On the other hand, Alzheimer's affects the brain. It destroys the neurons and brain cells, resulting in memory loss and a decrease in cognitive ability of the afflicted. Research is ongoing about the exact cause of the disease, though genetics do play a small part. It occurs in seniors (ages 60 and over), but also rarely, a person in their 30s might develop it (Early-onset Alzheimer's). Till date, no cure for the disease is available. As of 2013, five million Americans are estimated to be suffering from Alzheimer's, and the number is said to go up with the increase in longevity.

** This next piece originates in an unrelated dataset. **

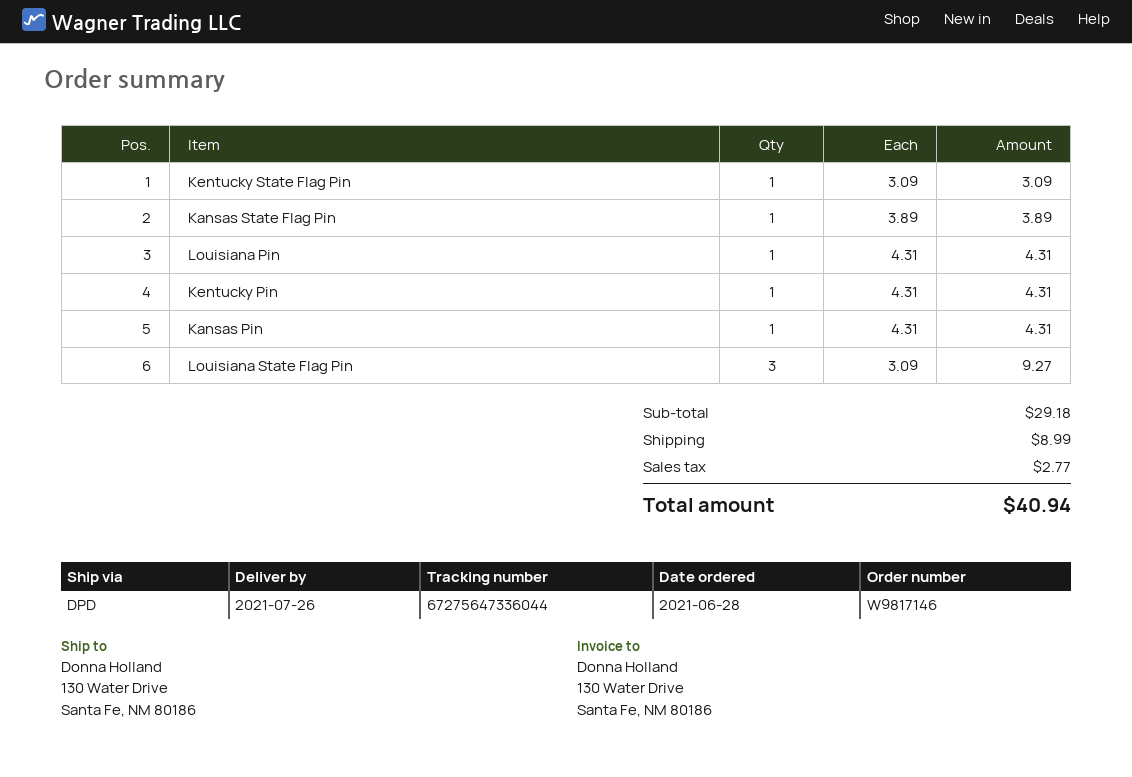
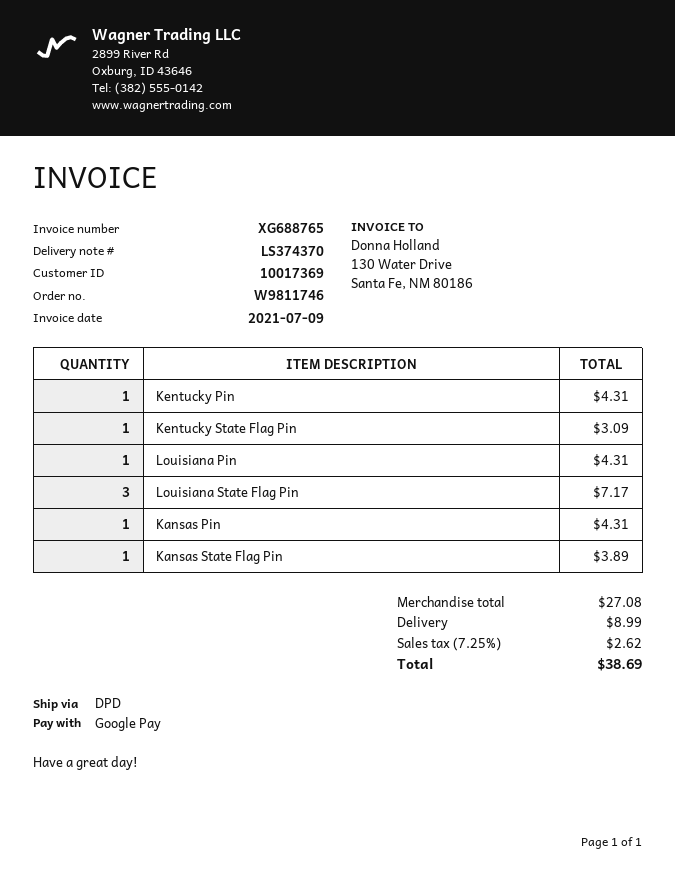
order number: W9817146 -> W9811746
Louisiana State Flag Pin: 3 for 9.27 -> 3 for 7.17
subtotal: 29.18 -> 27.08
tax: 2.77 -> 2.62
total: 40.94 -> 38.69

The link between cold sores and Alzheimer's

It is postulated that the excess production of Beta-amyloid is the primary cause of Alzheimer's, which again might be produced in response to an infectious agent, HSV-1, being the most likely virus. This hypothesis is supported by a study done by the University of Manchester on the brains of Alzheimer's patient's. In the study it was found that 90% plaques of Beta-amyloid contained the DNA of HSV-1 virus, compared to 80% of those not infected. But what strengthens the hypothesis is the location of the HSV-1 DNA - in case of 'normal' brains, 24% of the virus was in the plaques themselves, but in those with Alzheimer's, 74% of it was in the plaques. The team also found that using antivirals like acyclovir, commonly used to treat herpes virus, was effective in alleviating the plaques and reducing the symptoms.

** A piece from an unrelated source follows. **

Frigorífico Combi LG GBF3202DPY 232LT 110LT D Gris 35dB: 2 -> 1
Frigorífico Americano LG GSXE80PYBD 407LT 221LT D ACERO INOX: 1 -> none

Another factor, long thought to be significant for developing Alzheimer's, is the APOE4 allele. The Manchester group, in a different study, also showed that the presence of APOE4 allele increases the possibility of the virus reaching the brain, in rodents. Thus, both the presence of the gene and virus are thought to be linked to Alzheimer's.

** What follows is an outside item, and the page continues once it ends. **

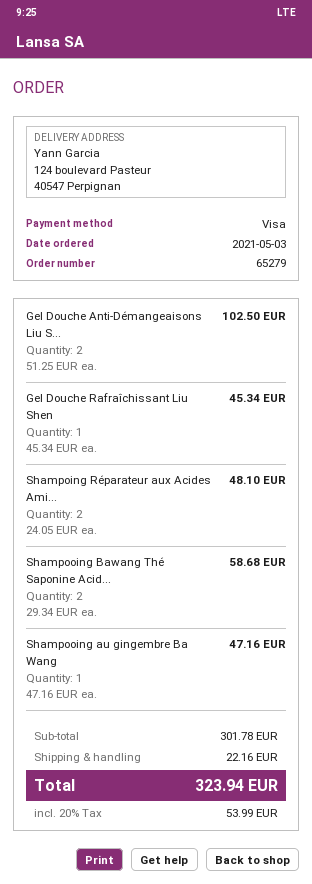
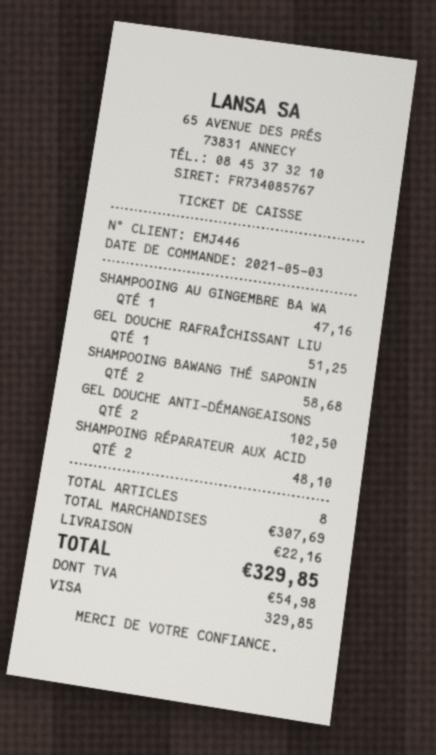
Gel Douche Rafraîchissant Liu Shen: 1 for 45.34 -> 1 for 51.25
subtotal: 301.78 -> 307.69
tax: 53.99 -> 54.98
total: 323.94 -> 329.85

The team concluded that the virus, on reaching the brain, causes inflammation, and in response the body starts producing an excess of Beta-amyloid proteins. These proteins clump together, forming plaques, which ultimately leads to brain shrinkage.

To link the occasional blister with a brain-eating disease like Alzheimer's seems a bit sketchy, but will be easier to understand if we take a look at how these two work.

Once the herpes simplex virus gets in, it enters the cells and tries to replicate, causing the death of the cells. The immune system battles with the virus, but cannot eradicate it completely. Instead, the virus reaches the ganglia - tightly packed cluster of nerve tissues, in case of HSV -1 the trigeminal ganglia. The trigeminal ganglia is located in the brain, and is the biggest and most complex of the cranial nerves. Here, it injects its genetic material in the nerve cell nucleus, and lies in a dormant state till it reactivates.

HSV - 1 is also capable of crossing into the brain and infecting it. The infection, called herpes simplex encephalitis, alters the electrical activity of the brain, resulting in confusion, behavioral abnormalities, and neurological damage. It is also known to affect similar areas of the brain as Alzheimer's.

Now, let's take a look at how Alzheimer's works -

In Alzheimer's, the brain loses its mass - nerve cells, synapses, and brain tissue are destroyed. Pieces of Beta-amyloid, a protein from the fatty membrane surrounding the nerve cells, are found in clumps, called plaques - the hallmark of Alzheimer's. The nerve cells also have neurofibrillary tangles made of tau proteins. This buildup of plaques and tangles interrupt the signaling of synapses, availability of nutrients, and ultimately leads to the destruction of brain tissue.

These evidences, though circumstantial, have some major implications - common viruses like HPV - 1, cytomegalovirus, etc. may, in fact, be the root cause of Alzheimer's. The findings also strengthen the long-held belief that the cold sores virus is an important risk factor for developing Alzheimer's disease.

Disclaimer: This HealthHearty article is for informative purposes only, and should not be replaced for the advice of a medical professional.